Field of the Invention
This invention relates to stents, a type of implantable medical device with a prohealing coating, and an antiproliferative coating selectively applied to the abluminal surface.
Background
This invention relates to stents, which, among other uses, are used in the treatment of artherosclerosis. Atherosclerosis is a progressive disease which results in build-up of materials such as fats, cholesterol, calcium and cellular debris, the build-up collectively referred to as plaques, within the walls of arteries. The build-up of plaque along the artery walls results in hardening and constriction of the artery. When an artery that provides blood to the heart is clogged, resulting in a loss of blood flow or a severe reduction in blood flow to the heart, a heart attack results. A clot in an artery leading to the brain, potentially resulting from dislodged arterial plaque, results in a stroke. Coronary artery disease, the hardening and narrowing of arteries to the heart often the resulting from artherosclerosis, is the leading cause of death in the United States for both men and women.
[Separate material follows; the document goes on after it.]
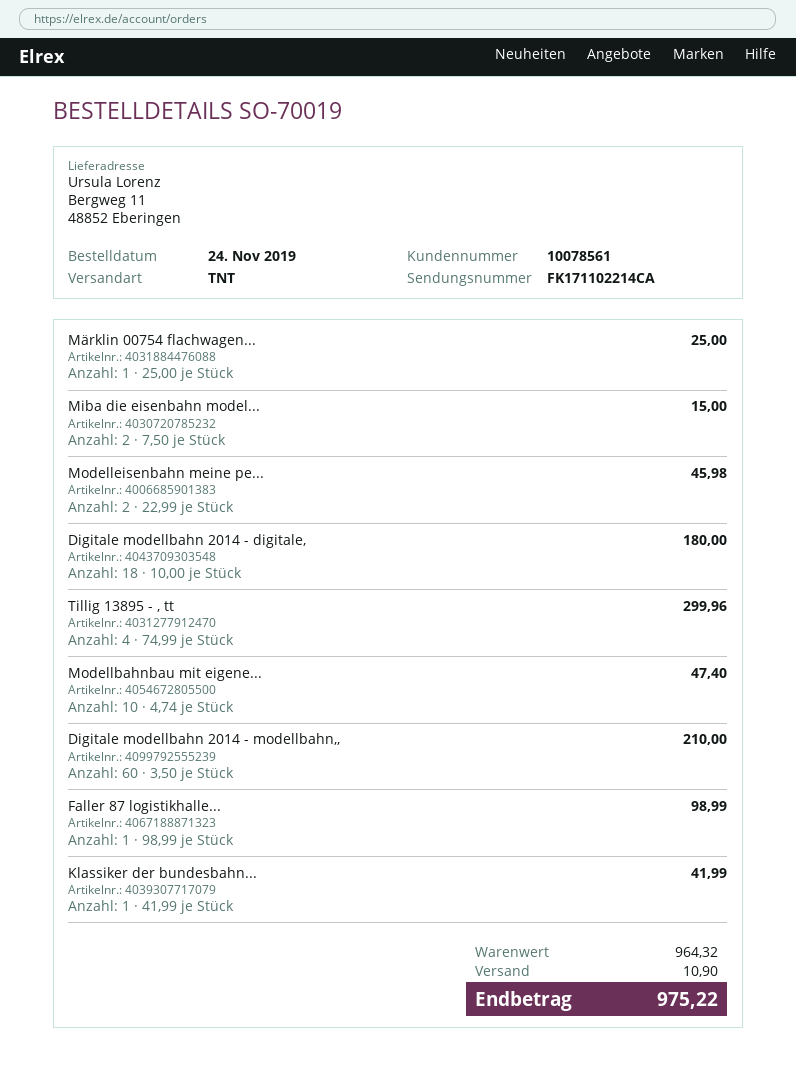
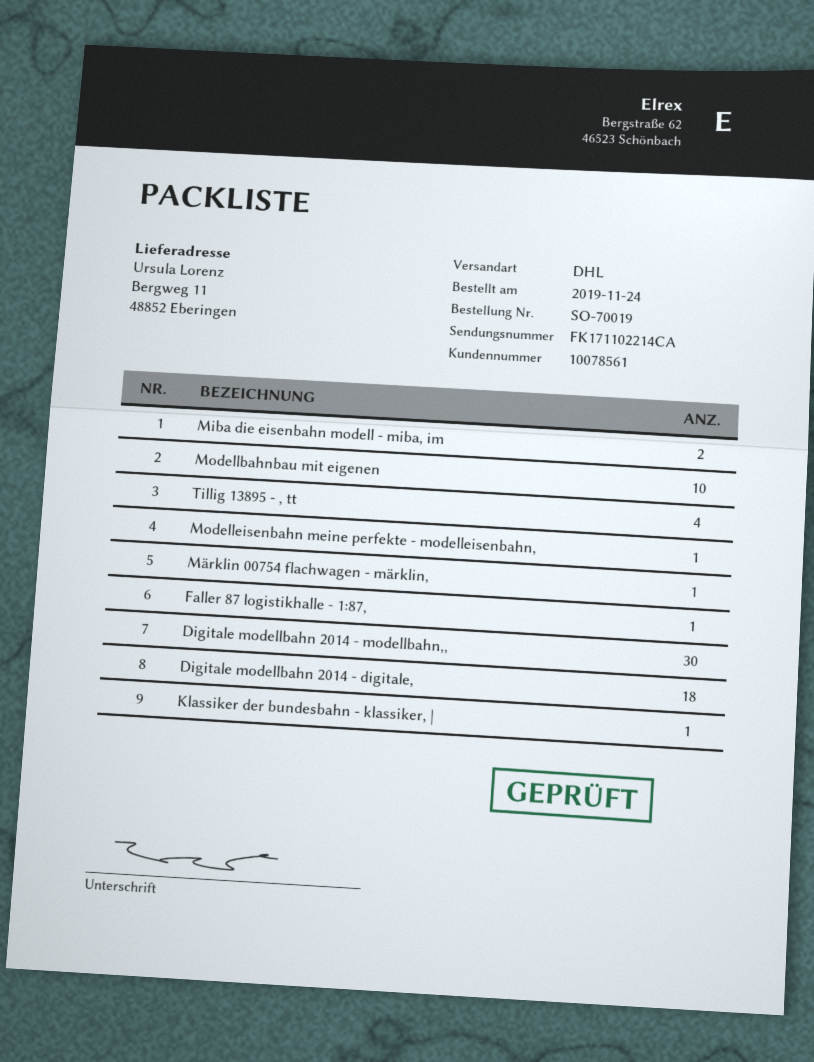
shipping method: TNT -> DHL
Modelleisenbahn meine pe...: 2 -> 1
Digitale modellbahn 2014 - modellbahn,,: 60 -> 30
This invention relates, more generally, to radially expandable endoprostheses, which are adapted to be implanted in a bodily lumen. An “endoprosthesis” corresponds to an artificial device that is placed inside the body. A “lumen” refers to a cavity of a tubular organ such as a blood vessel.
A stent is an example of such an endoprosthesis. Stents are generally cylindrically shaped devices, which function to hold open and sometimes expand a segment of a blood vessel or other anatomical lumen such as urinary tracts and bile ducts. Stents are often used in the treatment of atherosclerotic stenosis in blood vessels. “Stenosis” refers to a narrowing or constriction of the diameter of a bodily passage or orifice. In such treatments, stents reinforce body vessels and prevent restenosis following angioplasty in the vascular system. “Restenosis” refers to the reoccurrence of stenosis in a blood vessel or heart valve after it has been treated (as by balloon angioplasty, stenting, or valvuloplasty) with apparent success.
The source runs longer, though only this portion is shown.